-- Problem to solve --
State how many lines in this listing include the word "subtotal", and nothing else.
** Data for processing follows **
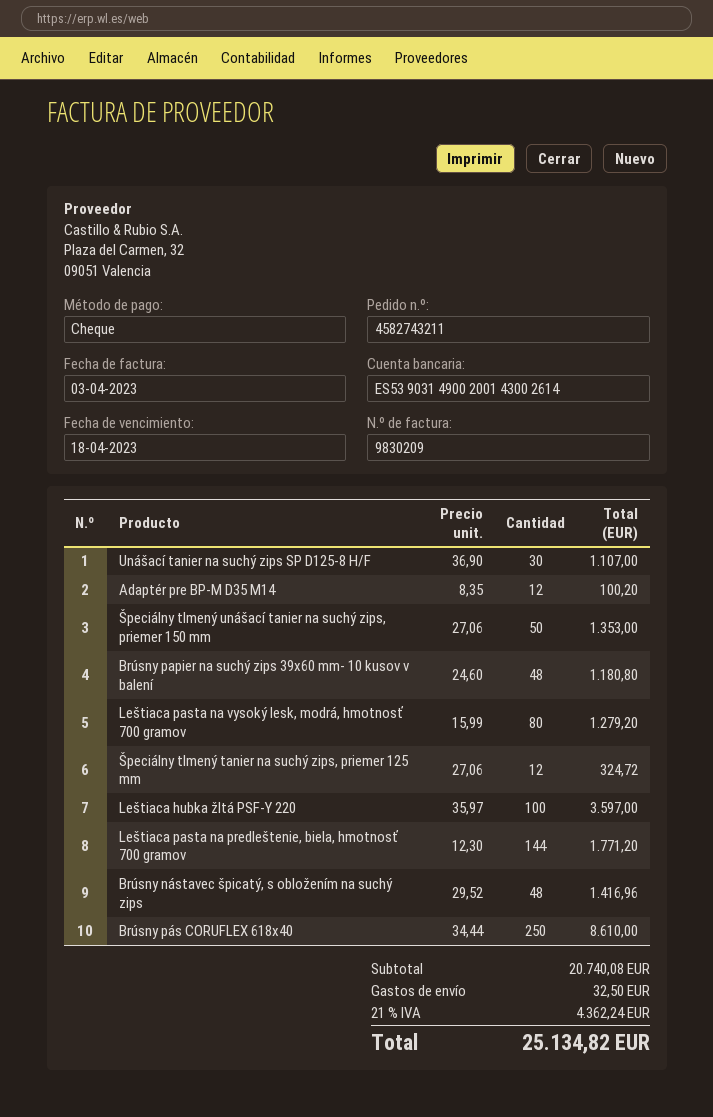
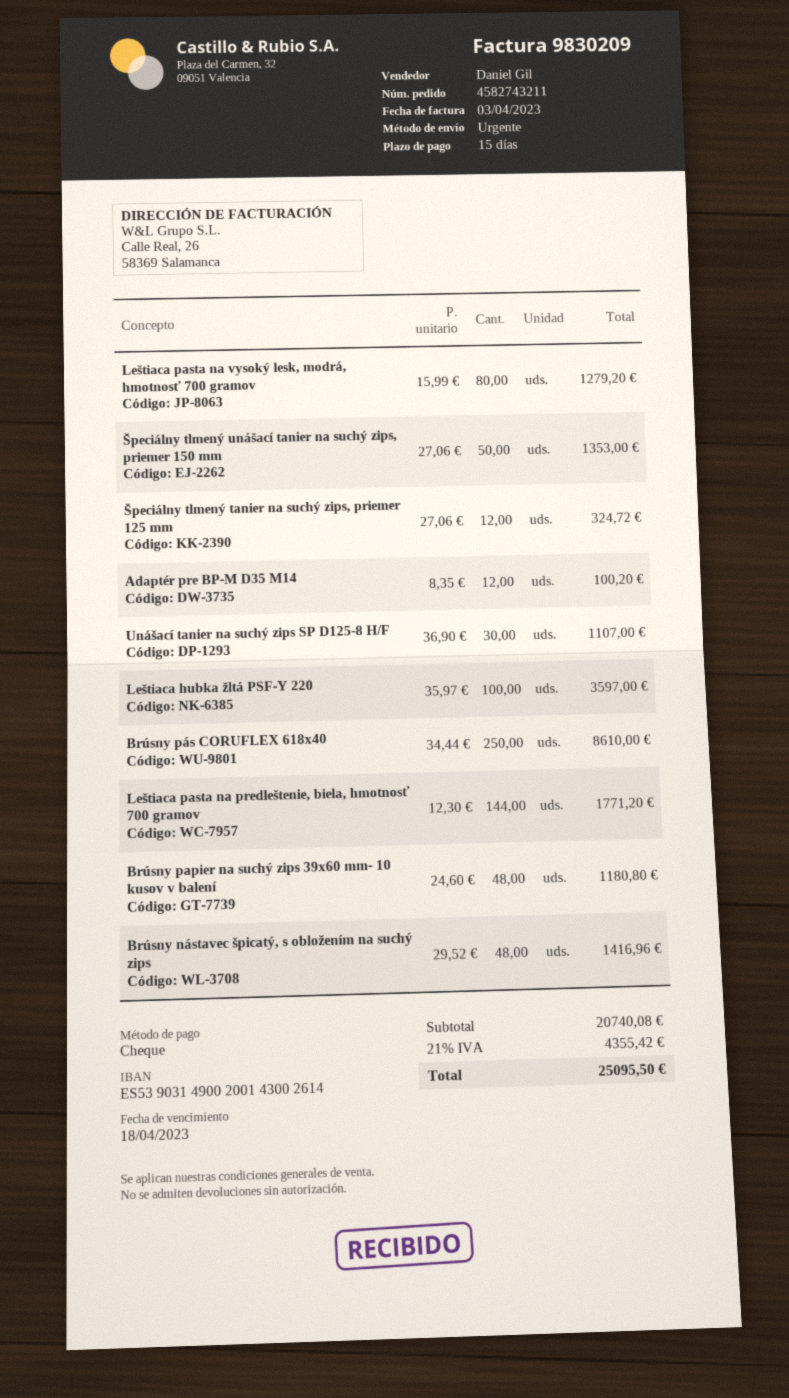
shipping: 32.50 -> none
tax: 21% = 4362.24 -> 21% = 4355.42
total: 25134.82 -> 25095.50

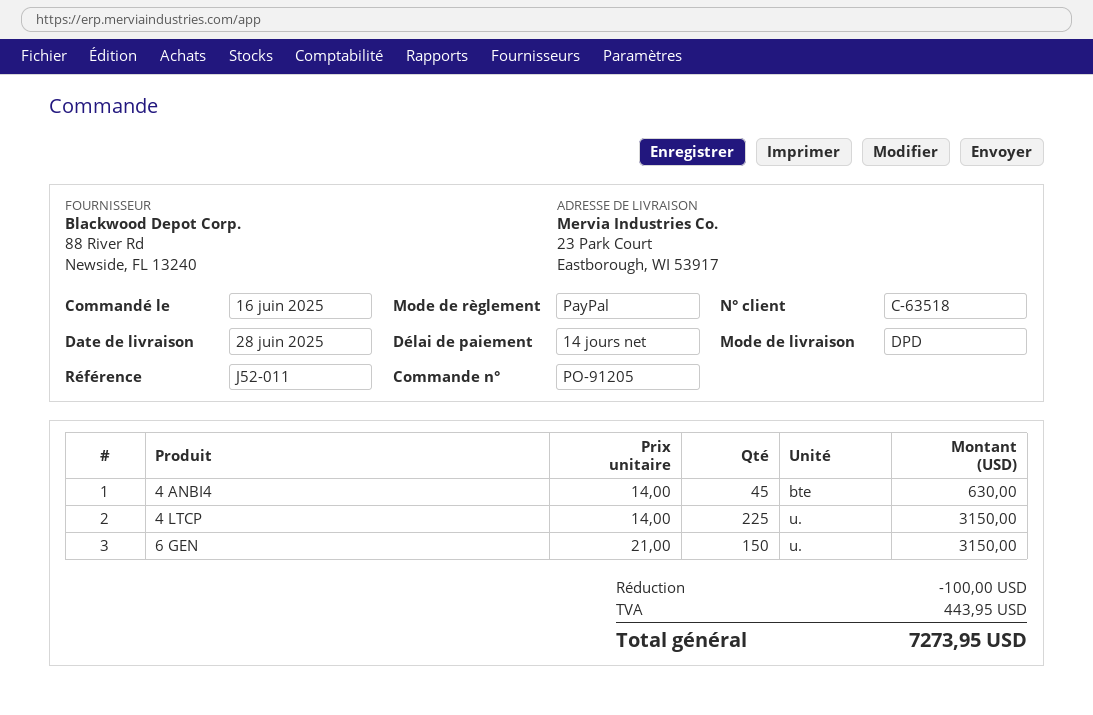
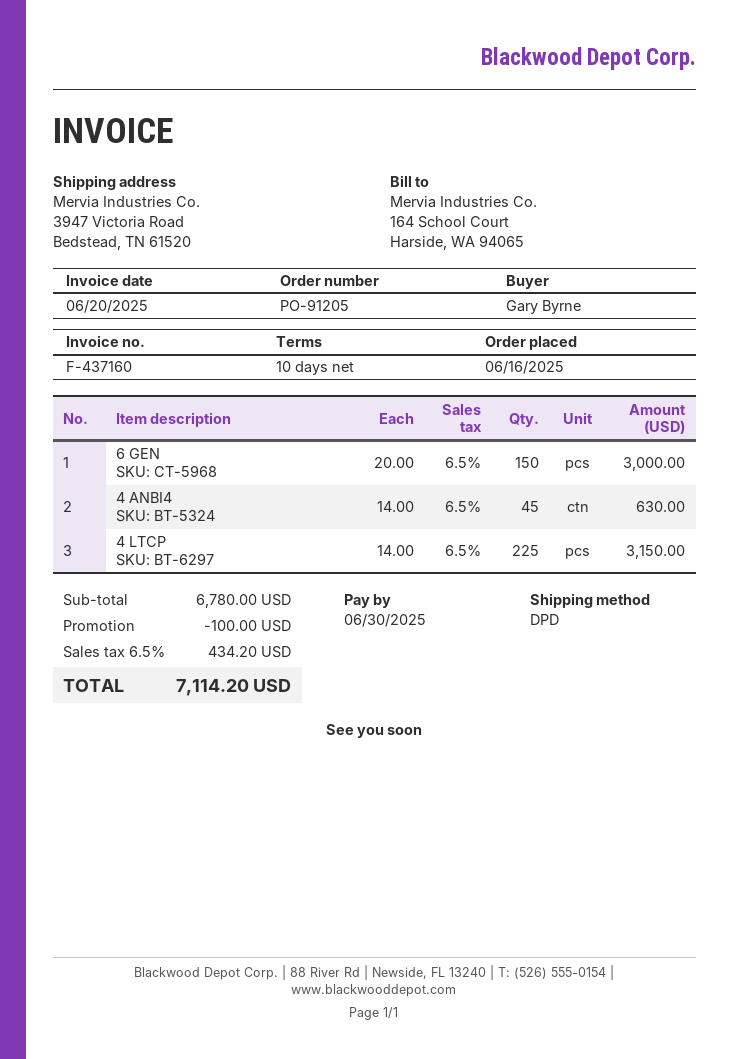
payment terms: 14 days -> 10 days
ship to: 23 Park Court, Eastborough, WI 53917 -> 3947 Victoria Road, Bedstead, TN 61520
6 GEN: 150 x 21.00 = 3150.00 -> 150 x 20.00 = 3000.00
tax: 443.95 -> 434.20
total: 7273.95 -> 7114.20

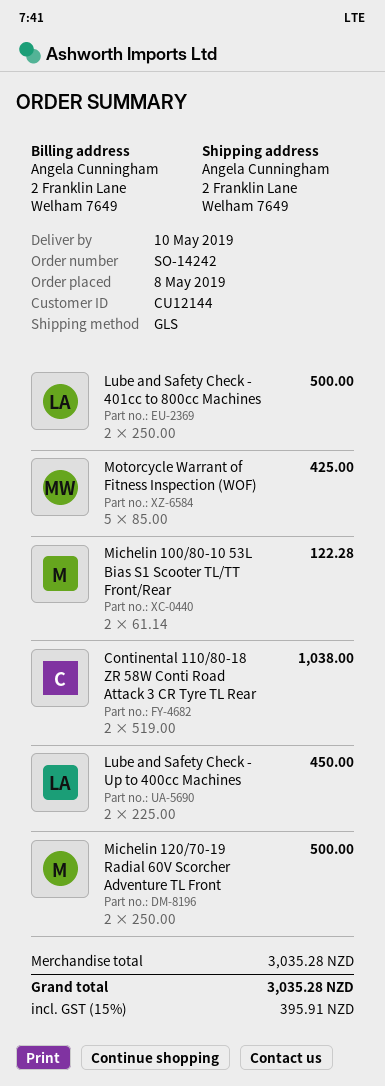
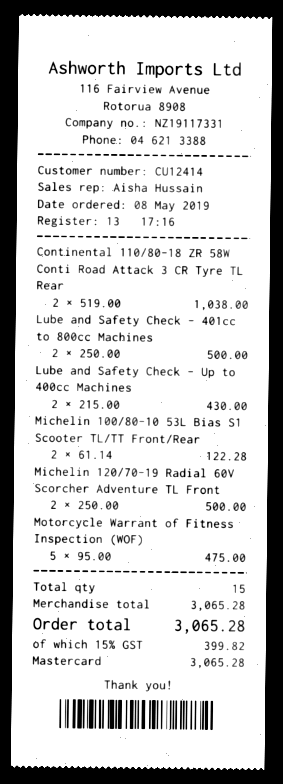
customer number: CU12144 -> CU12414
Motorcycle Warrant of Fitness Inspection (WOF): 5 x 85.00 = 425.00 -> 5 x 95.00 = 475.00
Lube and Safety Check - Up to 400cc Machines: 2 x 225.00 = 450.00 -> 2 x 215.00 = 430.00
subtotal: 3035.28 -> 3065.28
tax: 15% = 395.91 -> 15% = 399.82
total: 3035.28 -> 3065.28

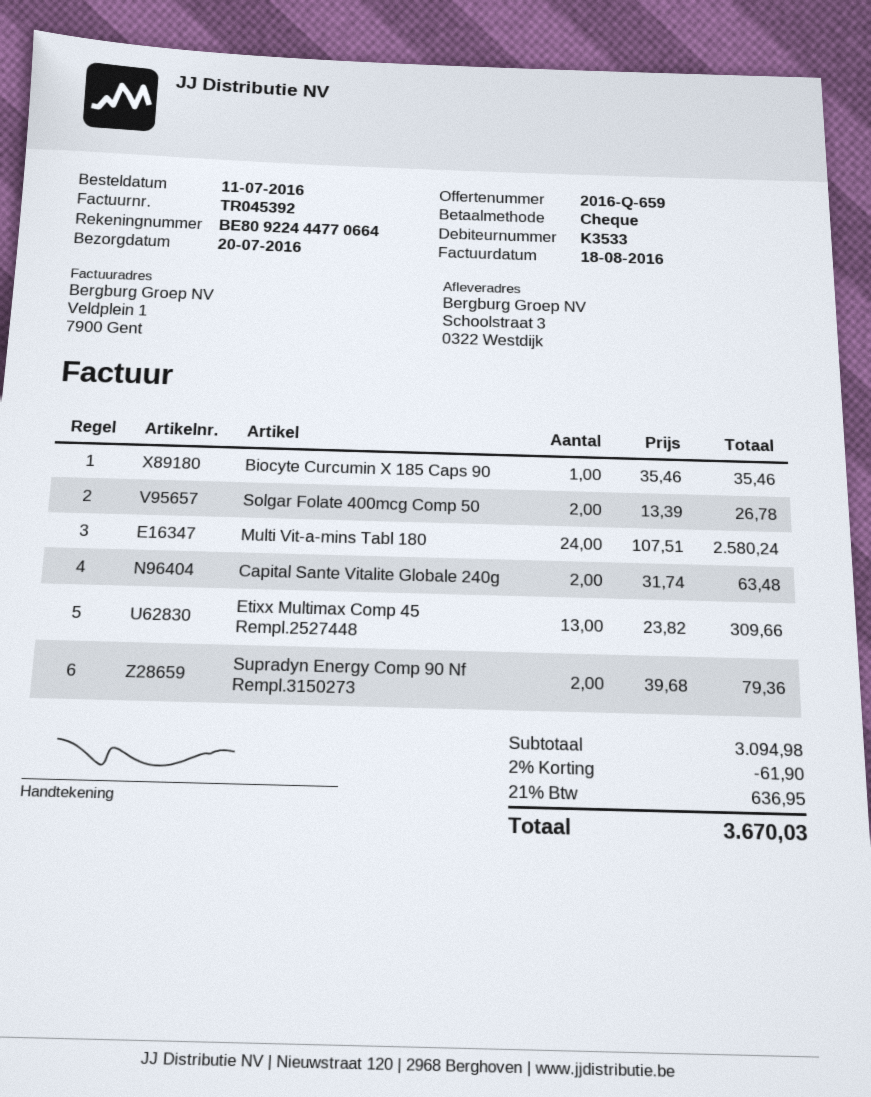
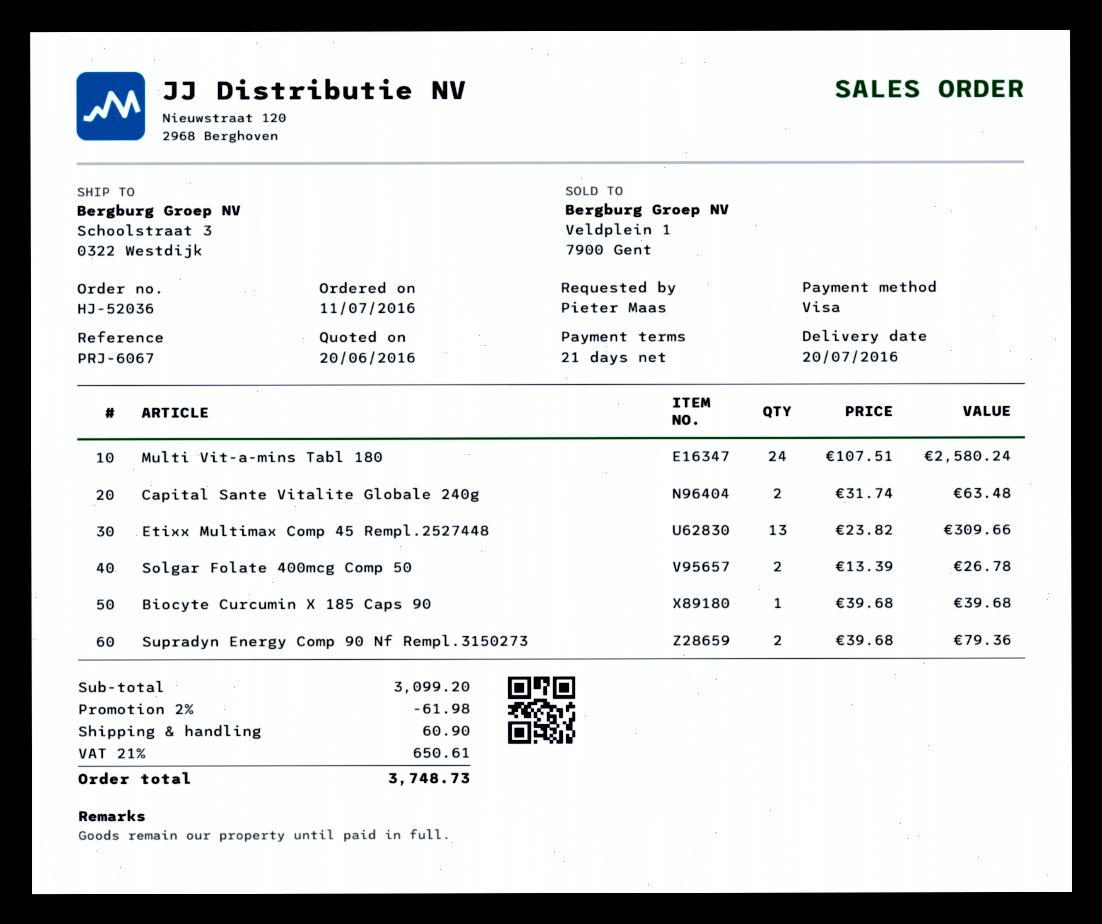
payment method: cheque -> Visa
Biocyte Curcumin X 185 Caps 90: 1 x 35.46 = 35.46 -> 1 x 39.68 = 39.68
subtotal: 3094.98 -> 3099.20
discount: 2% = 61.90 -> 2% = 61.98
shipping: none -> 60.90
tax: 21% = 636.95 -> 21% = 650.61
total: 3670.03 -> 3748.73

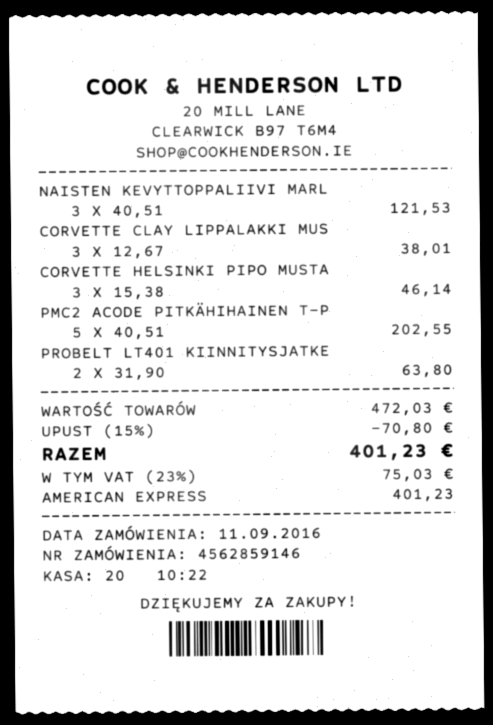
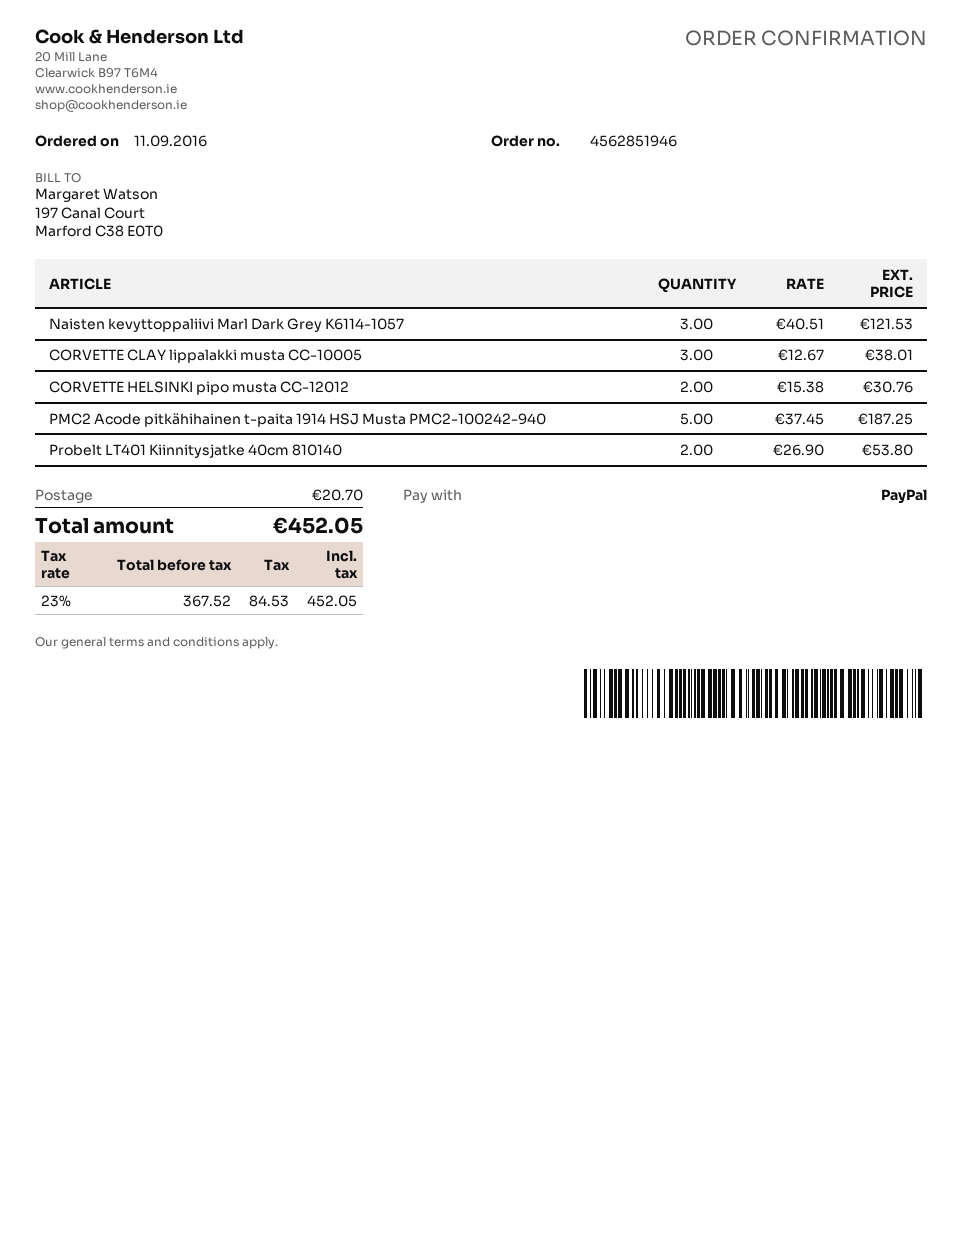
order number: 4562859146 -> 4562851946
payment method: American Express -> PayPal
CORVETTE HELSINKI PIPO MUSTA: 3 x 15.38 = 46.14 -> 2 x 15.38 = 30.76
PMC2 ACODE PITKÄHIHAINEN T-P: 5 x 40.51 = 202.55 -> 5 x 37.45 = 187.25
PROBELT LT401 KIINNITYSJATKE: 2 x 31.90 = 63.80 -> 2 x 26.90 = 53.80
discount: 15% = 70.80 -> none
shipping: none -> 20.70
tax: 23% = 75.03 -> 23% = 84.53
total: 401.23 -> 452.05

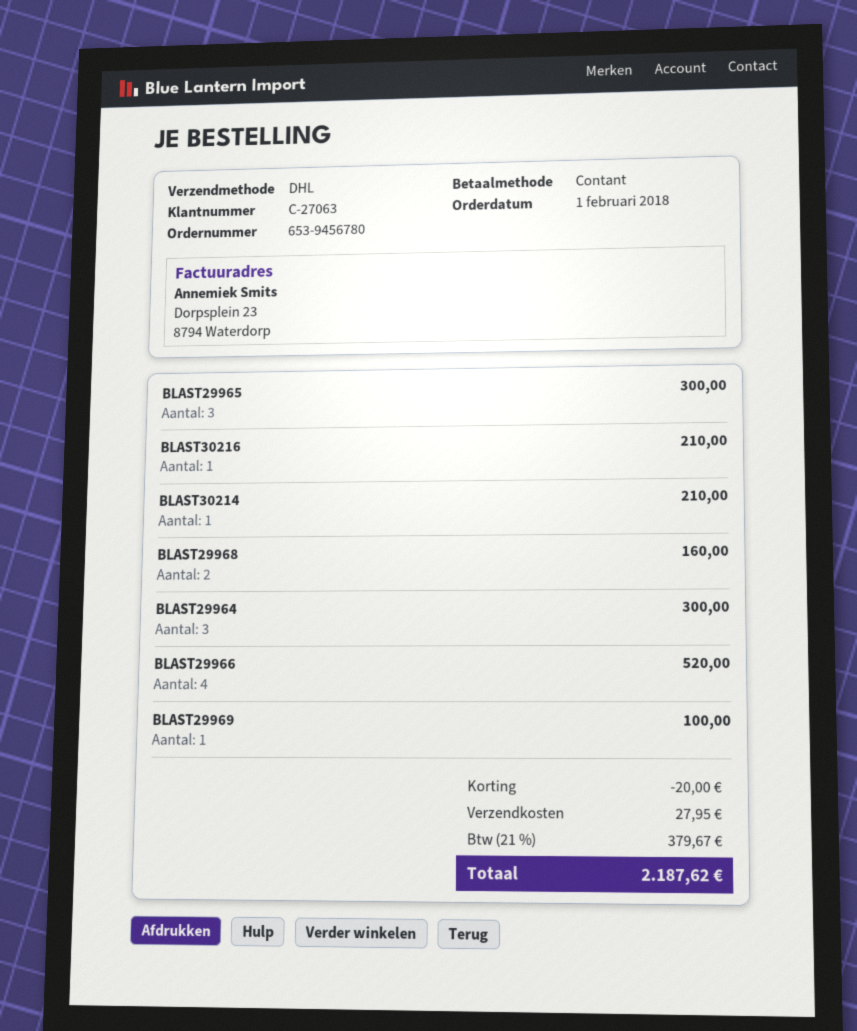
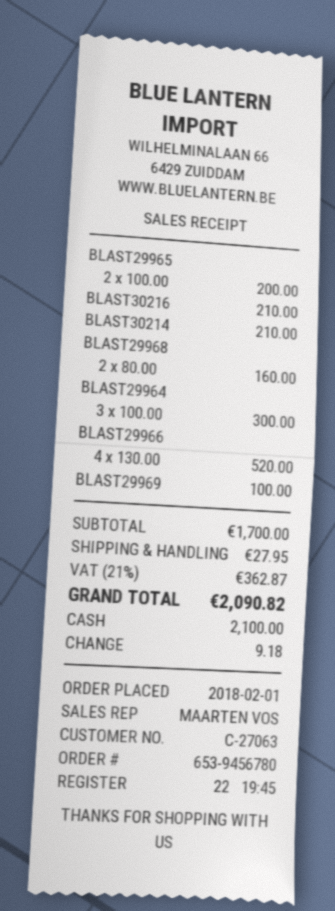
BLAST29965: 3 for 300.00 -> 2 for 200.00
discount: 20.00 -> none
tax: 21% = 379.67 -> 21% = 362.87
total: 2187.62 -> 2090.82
** End of Data for processing **
-- Answer to the problem --
2